Banyak WNA Tidak Lapor, Pemda DKI Tingkatkan Pendataan
Senin, 27 Sep 2004 15:01 WIB
Jakarta - Pendataan orang asing di DKI Jakarta akan ditingkatkan akibat banyaknya warga negara asing (WNA) yang tidak melapor. Namun ditegaskan bukan terkait kasus bom Kedubes."Kita akan tingkatkan pendataan orang asing. Hingga September 2004, jumlah WNA meningkat 24,13 persen. Dari tahun 2003 yang jumlahnya 29 ribu jiwa menjadi 36 ribu jiwa.

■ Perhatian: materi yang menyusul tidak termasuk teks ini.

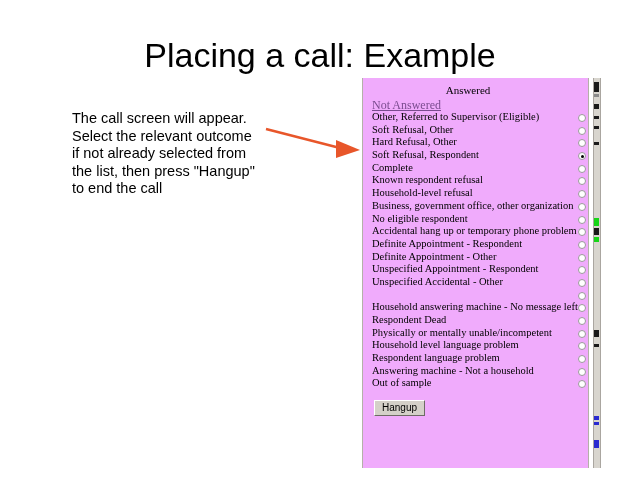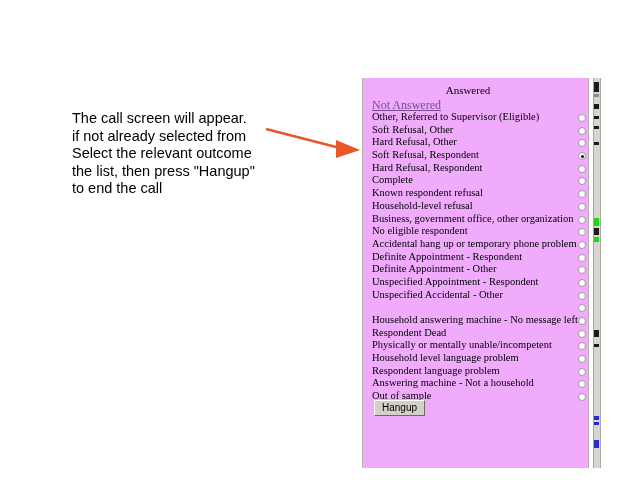--- a/index.html
+++ b/index.html
@@ -185,6 +185,7 @@
 
 <div id="slide">
 
+  <div id="slide-title">Placing a call: Example</div>
 
   <div id="caption">
     <span class="cap-line">The call screen will appear.</span>

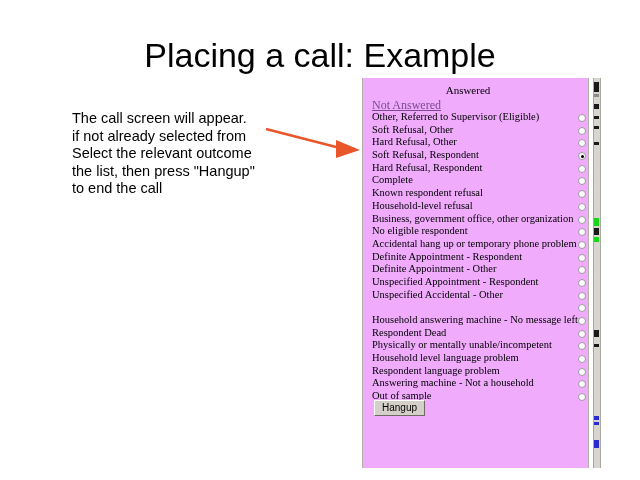--- a/index.html
+++ b/index.html
@@ -189,8 +189,8 @@
 
   <div id="caption">
     <span class="cap-line">The call screen will appear.</span>
+    <span class="cap-line">Select the relevant outcome</span>
     <span class="cap-line">if not already selected from</span>
-    <span class="cap-line">Select the relevant outcome</span>
     <span class="cap-line">the list, then press "Hangup"</span>
     <span class="cap-line">to end the call</span>
   </div>

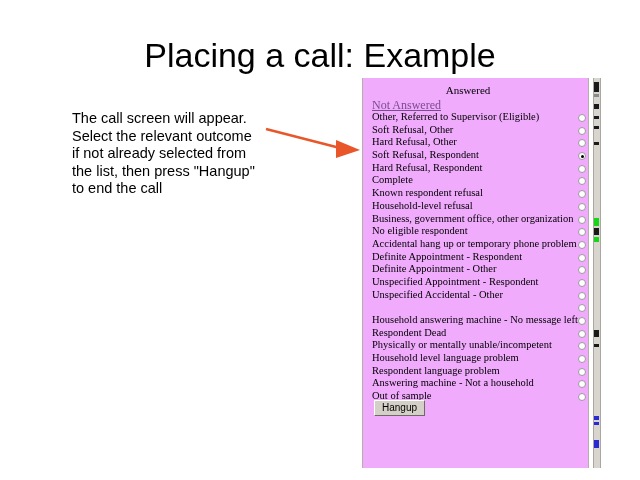--- a/index.html
+++ b/index.html
@@ -222,10 +222,6 @@
         <div class="outcome-row">
           <span class="outcome-label">Soft Refusal, Respondent</span>
           <span class="outcome-radio checked"></span>
-        </div>
-        <div class="outcome-row">
-          <span class="outcome-label">Hard Refusal, Respondent</span>
-          <span class="outcome-radio"></span>
         </div>
         <div class="outcome-row">
           <span class="outcome-label">Complete</span>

Terdiri dari 32 ribu WNA tetap dan 4 ribu WNA sementara."Demikian dipaparkan Kepala Dinas Kependudukan dan Catatan Sipil Pemda DKI Jakarta Sylvana Murni saat menghadiri acara 'Sosialisasi peraturan perundang-undangan bagi pengerahan atau pengguna tenaga kerja asing' di DKI Jakarta yang berlangsung di Hotel Sari Pan Pasific Jakarta, Senin (27/9/2004).Namun dia membantah kalau peningkatan pendataan orang asing itu terkait kasus peledakan bom di Kedubes Australia, Kuningan, Jakarta. "Jangan mengaitkan masalah ini dengan ledakan bom. Ini semua sudah kegiatan rutin kita," tegasnya.Dipaparkan Sylvana, pihaknya sudah melakukan Operasi Yustisi Terpadu, salah satunya di Jakarta Barat. Pemeriksaan dilakukan di apartemen-apartemen, hotel-hotel, dan rumah-rumah kos khusus bagi warga asing."Pemerintah sekarang sedang membahas Perda 4/2004 tentang sanksi bagi WNA yang tidak melapor atas kedatangannya ke Indonesia. Juklak dan Juknis sedang dibuat," demikian Sylvana.